- The Washington Times - Thursday, October 4, 2007

Why the reticence?

An ex-State Department official ridiculed his former colleagues and the Bush White House for failing to display aggressive support for Iranians risking their lives to protest the theocracy as it pursues nuclear weapons and drives the country into a financial crisis.

J. Scott Carpenter, former deputy assistant secretary for Near Eastern affairs, criticized the “hand-wringers” in Washington who fear aggravating the Iranian government by supporting pro-democracy reformers. He also faulted members of the U.S. Senate who tried to cut $75 million from funds for the Iranian opposition. Sen. Joe Lieberman, Connecticut independent, and Sen. Sam Brownback, Kansas Republican, led the effort to restore money to the 2008 budget.

“At home, trouble is brewing for [Mahmoud] Ahmadinejad,” Mr. Carpenter wrote in an analysis of the visit of the Iranian president to the United Nations last week.

“Despite record-high oil prices, the ayatollahs who really run the show have so mismanaged their economy that they have been forced to import gasoline at huge cost. The result has been soaring inflation, which has most hurt the masses that the populist president said he was elected to help.”

Inflation reached 15.4 percent in September, a steep jump from the 12.6 percent rate in April.

“Labor strikes have swept the country; popular unrest is growing,” said Mr.

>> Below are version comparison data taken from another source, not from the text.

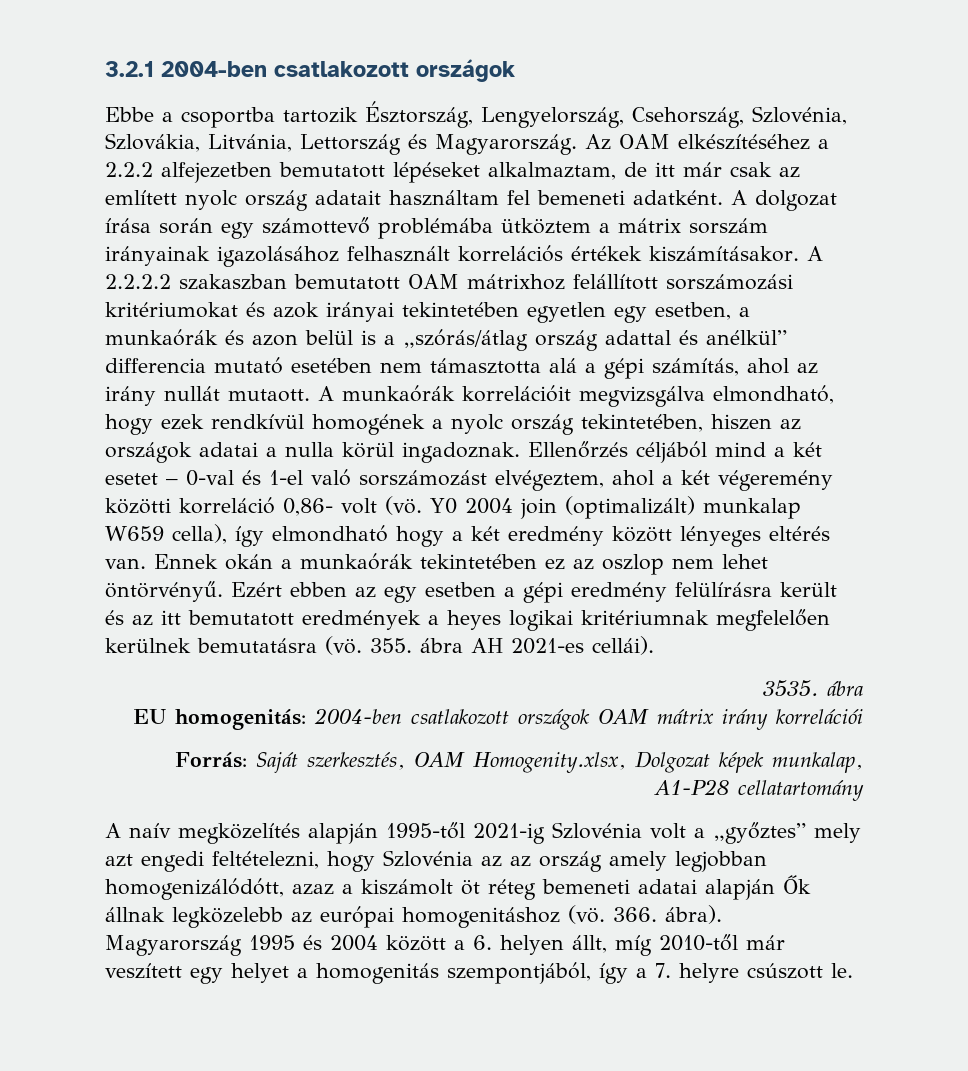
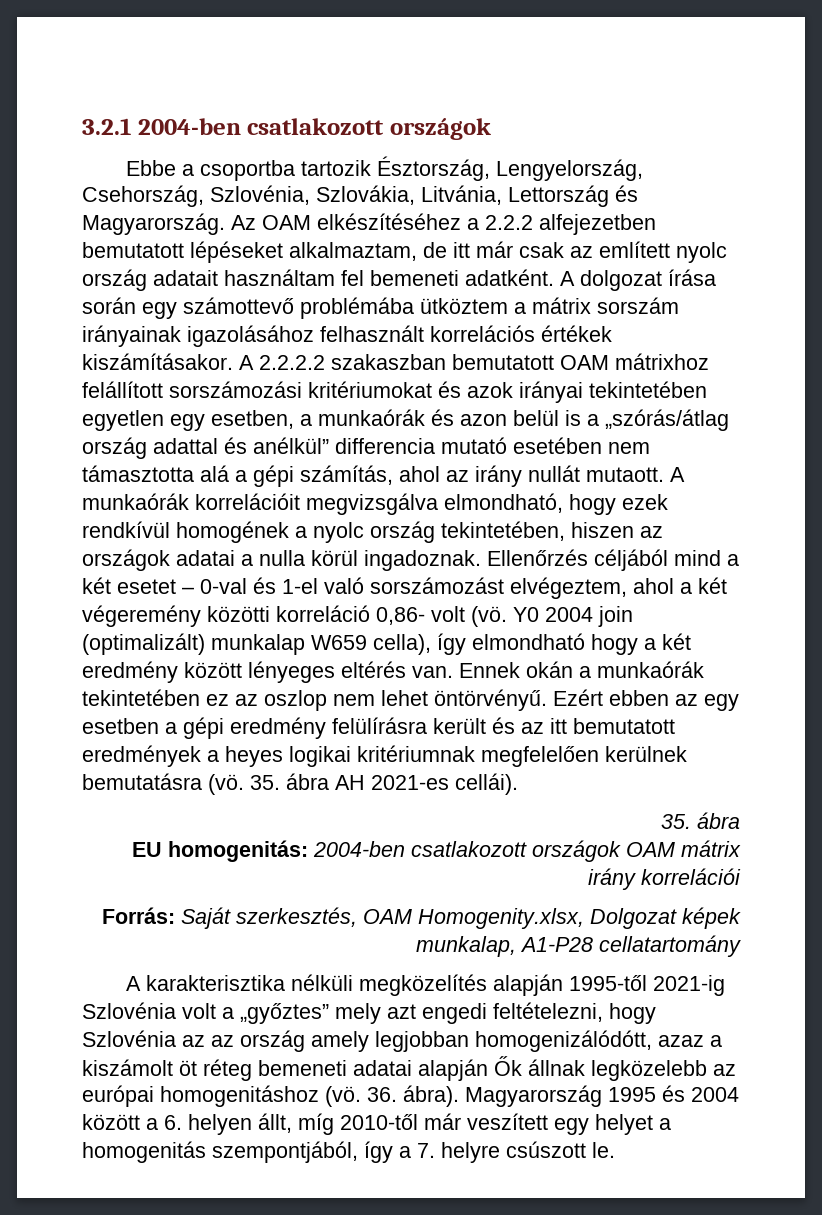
- 355. ábra AH 2021-es cellái).
- 3535. ábra
+ 35. ábra AH 2021-es cellái).
+ 35. ábra
- A naív megközelítés alapján 1995-től 2021-ig Szlovénia volt a „győztes” mely azt engedi feltételezni, hogy Szlovénia az az ország amely legjobban homogenizálódótt, azaz a kiszámolt öt réteg bemeneti adatai alapján Ők állnak legközelebb az európai homogenitáshoz (vö.
+ A karakterisztika nélküli megközelítés alapján 1995-től 2021-ig Szlovénia volt a „győztes” mely azt engedi feltételezni, hogy Szlovénia az az ország amely legjobban homogenizálódótt, azaz a kiszámolt öt réteg bemeneti adatai alapján Ők állnak legközelebb az európai homogenitáshoz (vö.
- 366. ábra).
+ 36. ábra).

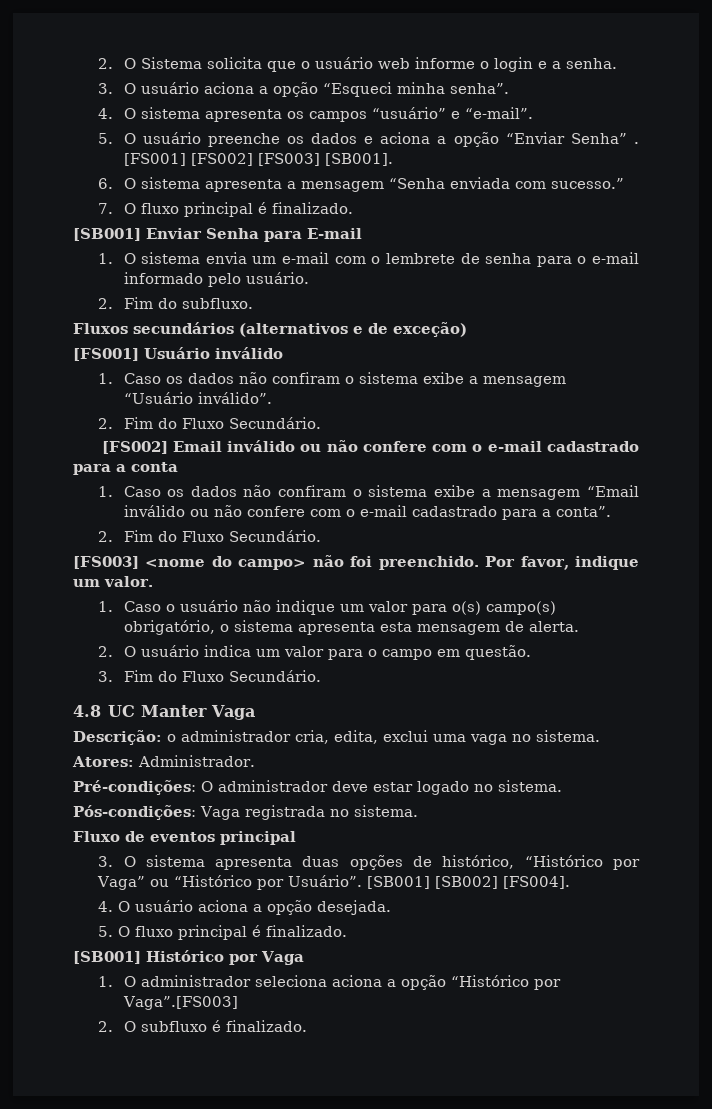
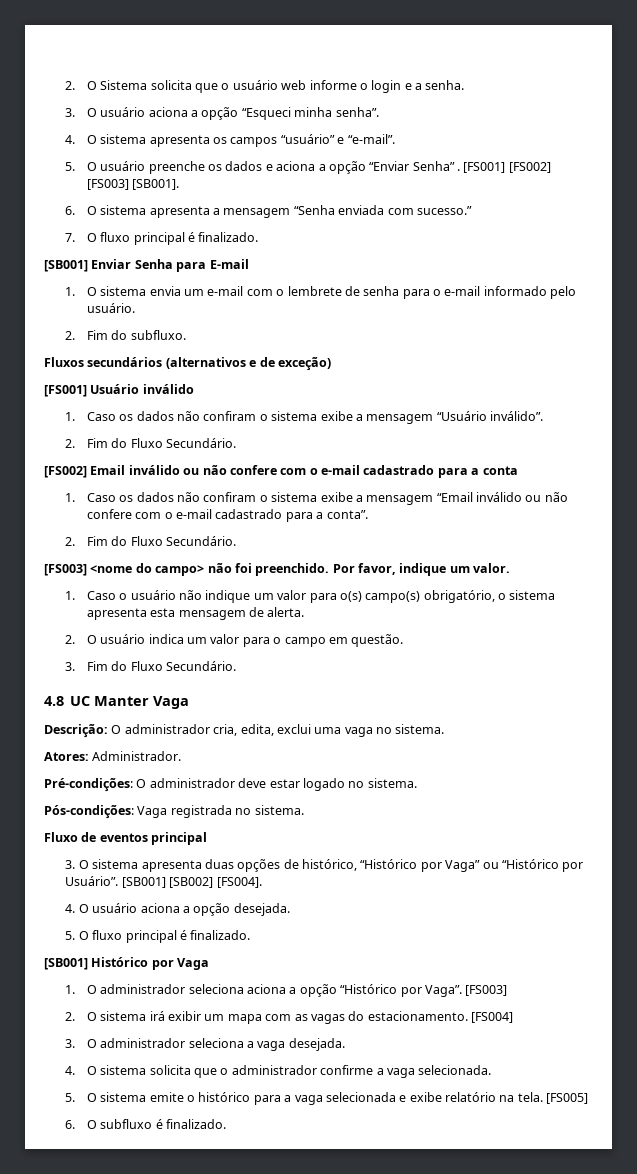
- Descrição: o administrador cria, edita, exclui uma vaga no sistema.
+ Descrição: O administrador cria, edita, exclui uma vaga no sistema.
- 1. O administrador seleciona aciona a opção “Histórico por Vaga”.[FS003]
- 2. O subfluxo é finalizado.
+ 1. O administrador seleciona aciona a opção “Histórico por Vaga”. [FS003]
+ 2. O sistema irá exibir um mapa com as vagas do estacionamento. [FS004]
+ 3. O administrador seleciona a vaga desejada.
+ 4. O sistema solicita que o administrador confirme a vaga selecionada.
+ 5. O sistema emite o histórico para a vaga selecionada e exibe relatório na tela. [FS005]
+ 6. O subfluxo é finalizado.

Carpenter, now with the Washington Institute for Near East Policy. “Ahmadinejad has tried using genocidal threats against Israel to distract attention from a brutal crackdown he has launched against his many critics who thirst for change — but the Iranian people, by and large, are too smart to buy it.”

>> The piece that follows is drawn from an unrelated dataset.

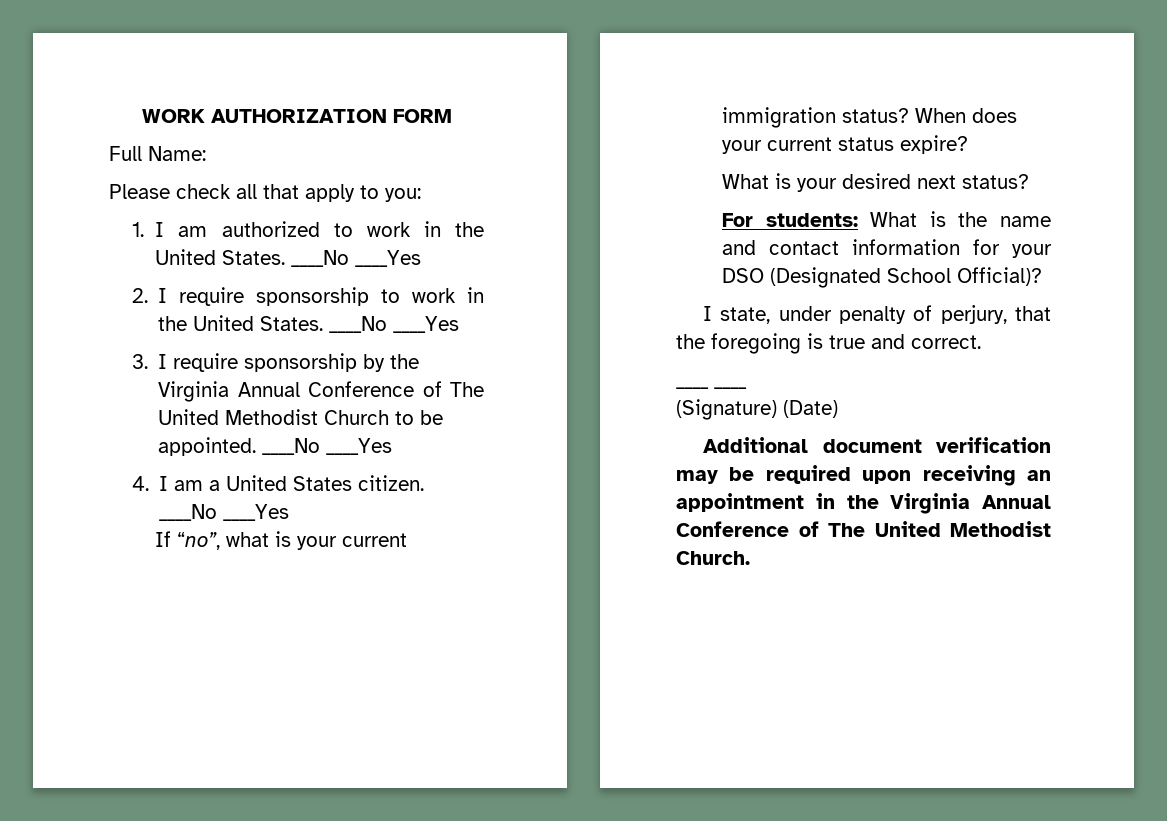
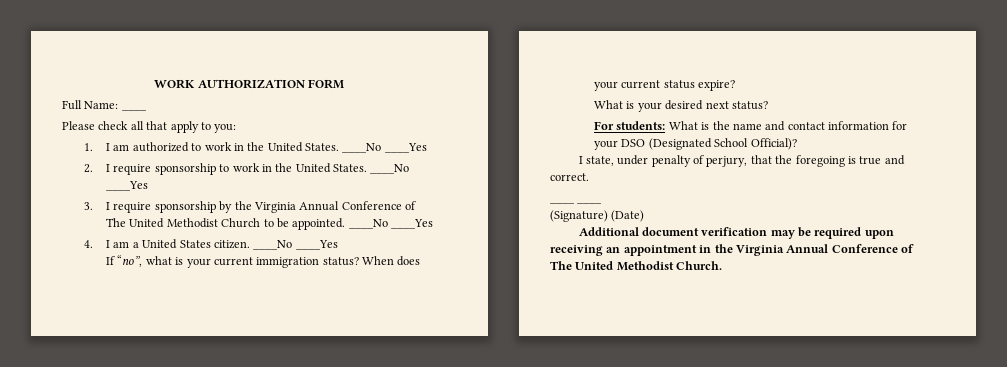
- Full Name:
+ Full Name: ____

He criticized the Bush administration for a “remarkably muted” response to the “detentions, beatings and arrests.”

“Nearly 10 weeks have gone by since the charismatic labor leader Mansour Osanlou was arrested — with complete silence coming from” the State Department and White House, he said.

“Why the reticence?” he asked. “After all, if sanctions [over the nuclear program] aren’t working and a military option is not a live option, at least for now, it stands to reason the administration would at least strongly back the idea of supporting Iranian democrats working for peaceful change.

“But no — even the ‘soft-power’ approach finds few adherents in Washington.”

Sandinista’s SAMs

The Nicaraguan leader who built up a Soviet-supplied arsenal of anti-aircraft missiles to fight the U.S.-backed resistance in the 1980s is now negotiating with the United States to destroy much of the remaining stockpile.

President Daniel Ortega this week opened negotiations with U.S. Ambassador Paul Trivelli in the Nicaraguan capital, Managua. Richard Kidd, U.S. deputy assistant secretary of state for political-military affairs, joined the ambassador in the talks.

Mr. Ortega proposed to destroy 651 of the remaining 1,051 SAM-7 missiles in exchange for U.S. medical supplies and aircraft to fight drug trafficking. Nicaragua amassed more than 2,000 of the shoulder-held surface-to-air missiles. Previous governments dismantled more than half of the stockpile.

The United States is eager to eliminate such weapons to prevent them from being smuggled to terrorists.

“I want to confirm my willingness to continue working toward peace,” Mr. Ortega said at the beginning of the two days of talks on Tuesday.

Mr. Ortega, who led the Marxist Sandinista government in the 1980s, returned to power in January after winning last year’s presidential election.